### Work to be completed
In the entries below, go to the line containing "Beaufort Mk.I Control" and repeat it along with every later line, exactly.

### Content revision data

++++++++++++++++++++

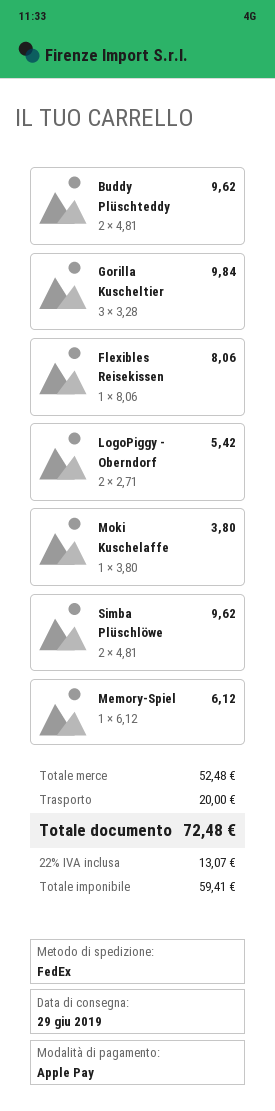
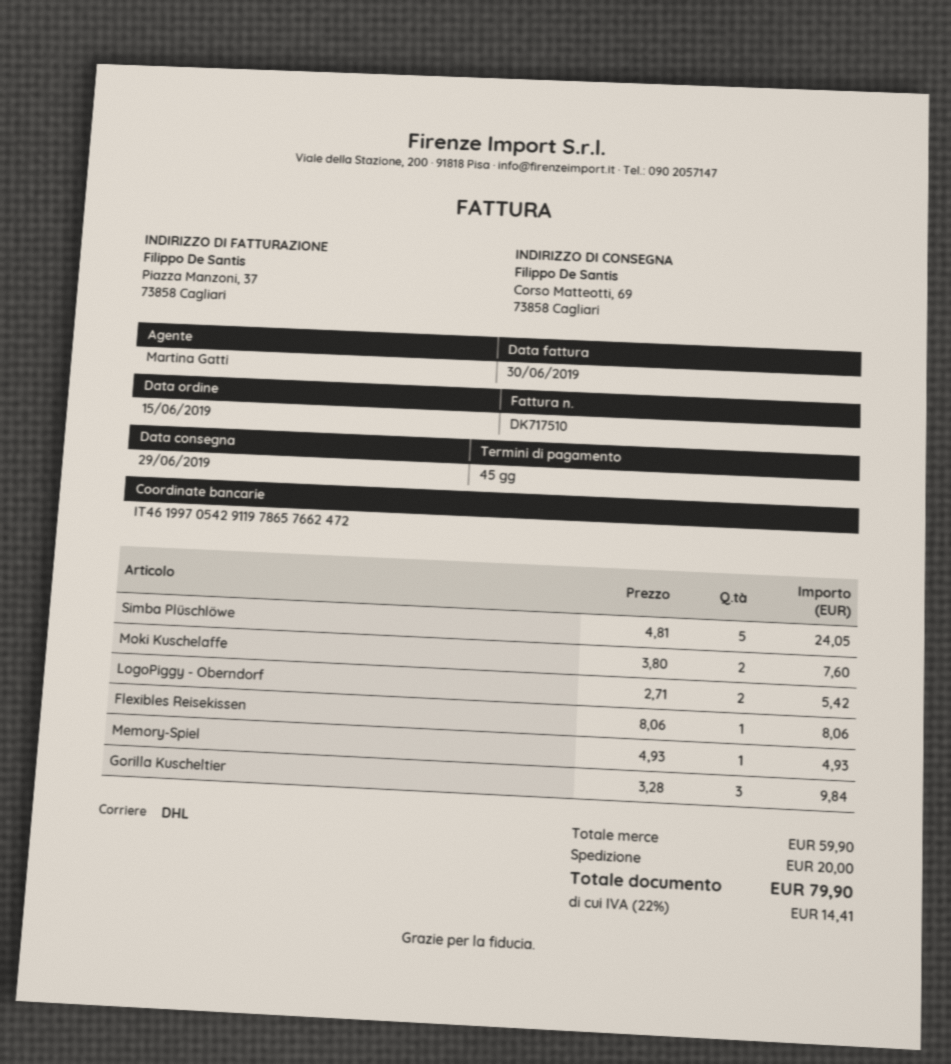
shipping method: FedEx -> DHL
Buddy Plüschteddy: 2 x 4.81 = 9.62 -> none
Moki Kuschelaffe: 1 x 3.80 = 3.80 -> 2 x 3.80 = 7.60
Simba Plüschlöwe: 2 x 4.81 = 9.62 -> 5 x 4.81 = 24.05
Memory-Spiel: 1 x 6.12 = 6.12 -> 1 x 4.93 = 4.93
subtotal: 52.48 -> 59.90
tax: 22% = 13.07 -> 22% = 14.41
total: 72.48 -> 79.90

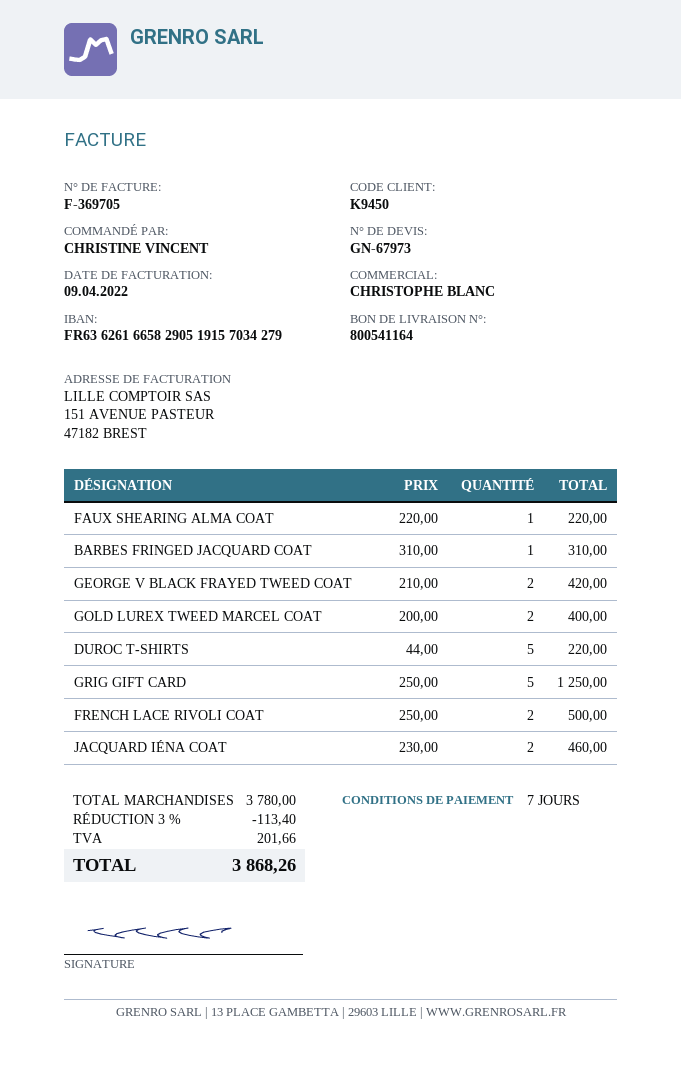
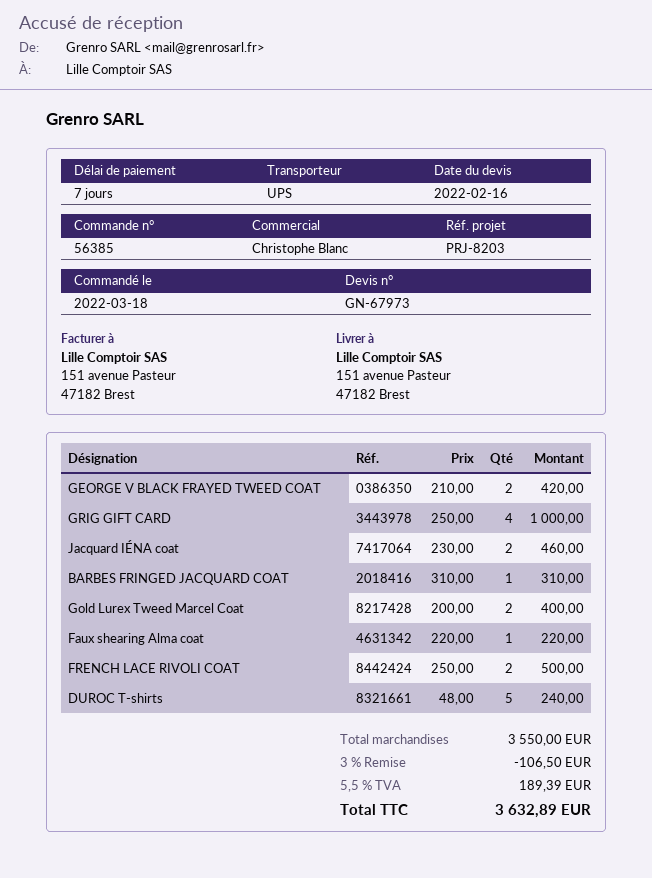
DUROC T-SHIRTS: 5 x 44.00 = 220.00 -> 5 x 48.00 = 240.00
GRIG GIFT CARD: 5 x 250.00 = 1250.00 -> 4 x 250.00 = 1000.00
subtotal: 3780.00 -> 3550.00
discount: 3% = 113.40 -> 3% = 106.50
tax: 201.66 -> 189.39
total: 3868.26 -> 3632.89

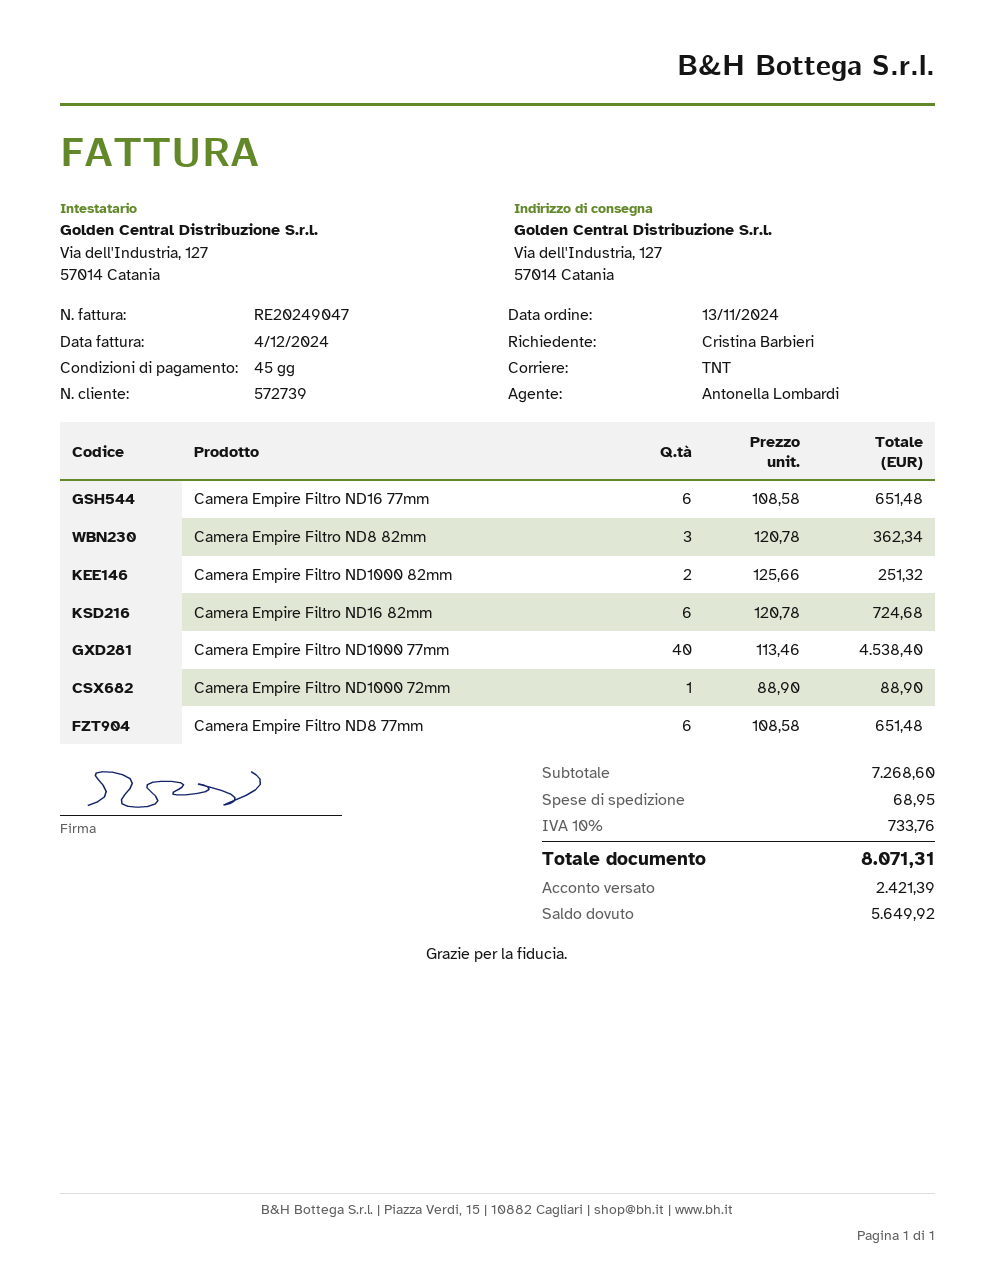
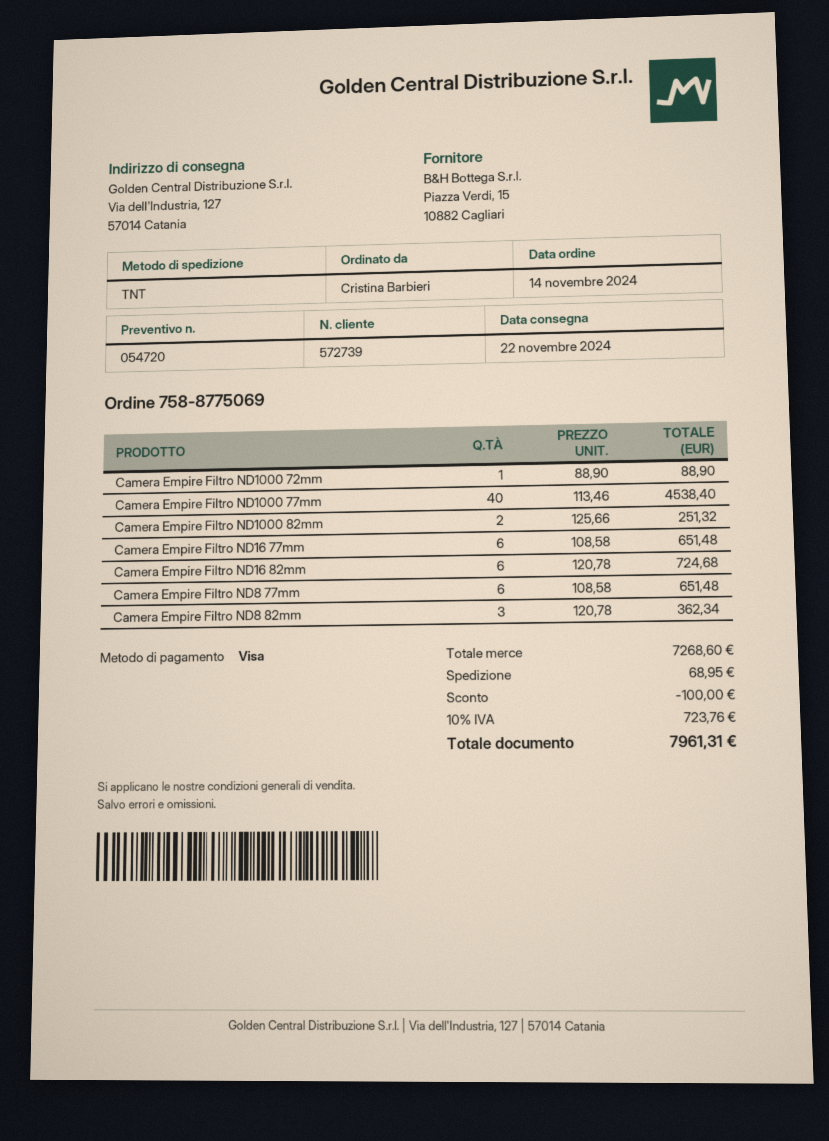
order date: 2024-11-13 -> 2024-11-14
discount: none -> 100.00
tax: 10% = 733.76 -> 10% = 723.76
total: 8071.31 -> 7961.31

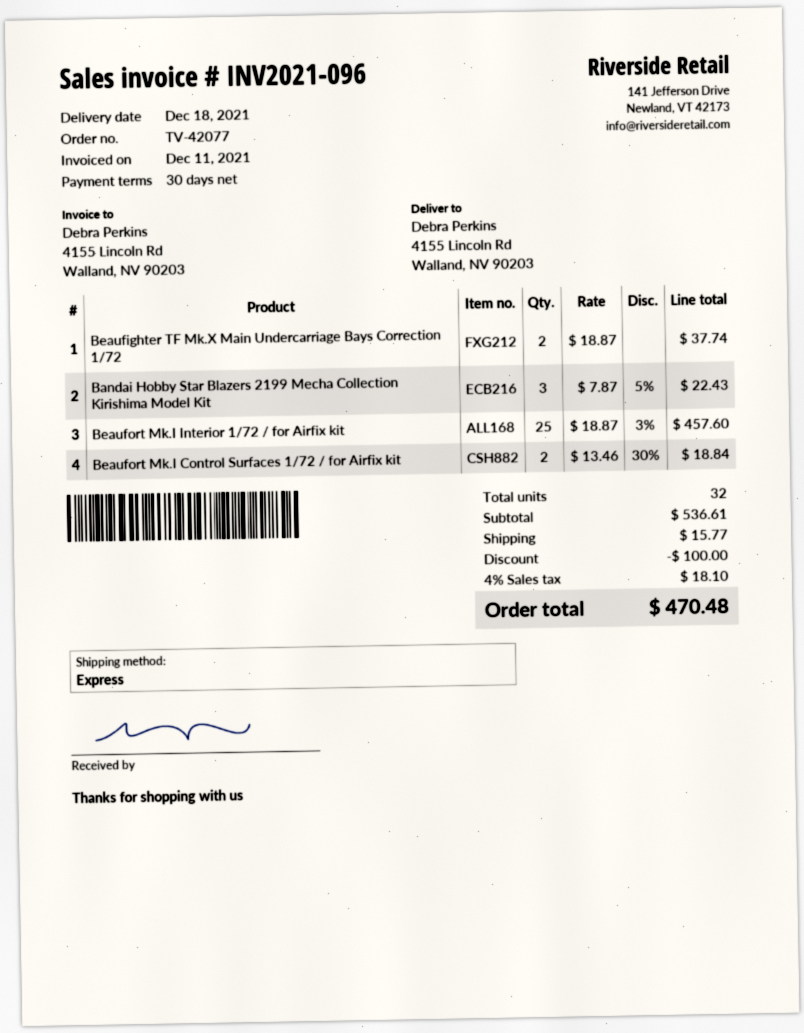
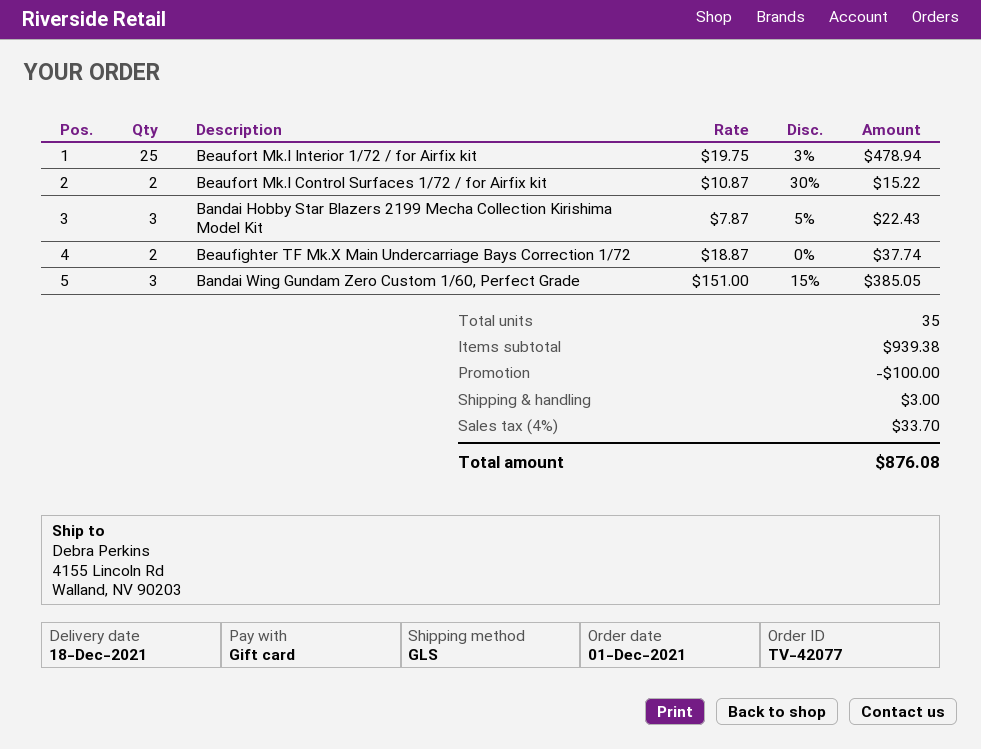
shipping method: express -> GLS
Beaufort Mk.I Interior 1/72 / for Airfix kit: 25 x 18.87 - 3% = 457.60 -> 25 x 19.75 - 3% = 478.94
Beaufort Mk.I Control Surfaces 1/72 / for Airfix kit: 2 x 13.46 - 30% = 18.84 -> 2 x 10.87 - 30% = 15.22
Bandai Wing Gundam Zero Custom 1/60, Perfect Grade: none -> 3 x 151.00 - 15% = 385.05
total quantity: 32 -> 35
subtotal: 536.61 -> 939.38
shipping: 15.77 -> 3.00
tax: 4% = 18.10 -> 4% = 33.70
total: 470.48 -> 876.08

++++++++++++++++++++

### Response to the task
Beaufort Mk.I Control Surfaces 1/72 / for Airfix kit: 2 x 13.46 - 30% = 18.84 -> 2 x 10.87 - 30% = 15.22
Bandai Wing Gundam Zero Custom 1/60, Perfect Grade: none -> 3 x 151.00 - 15% = 385.05
total quantity: 32 -> 35
subtotal: 536.61 -> 939.38
shipping: 15.77 -> 3.00
tax: 4% = 18.10 -> 4% = 33.70
total: 470.48 -> 876.08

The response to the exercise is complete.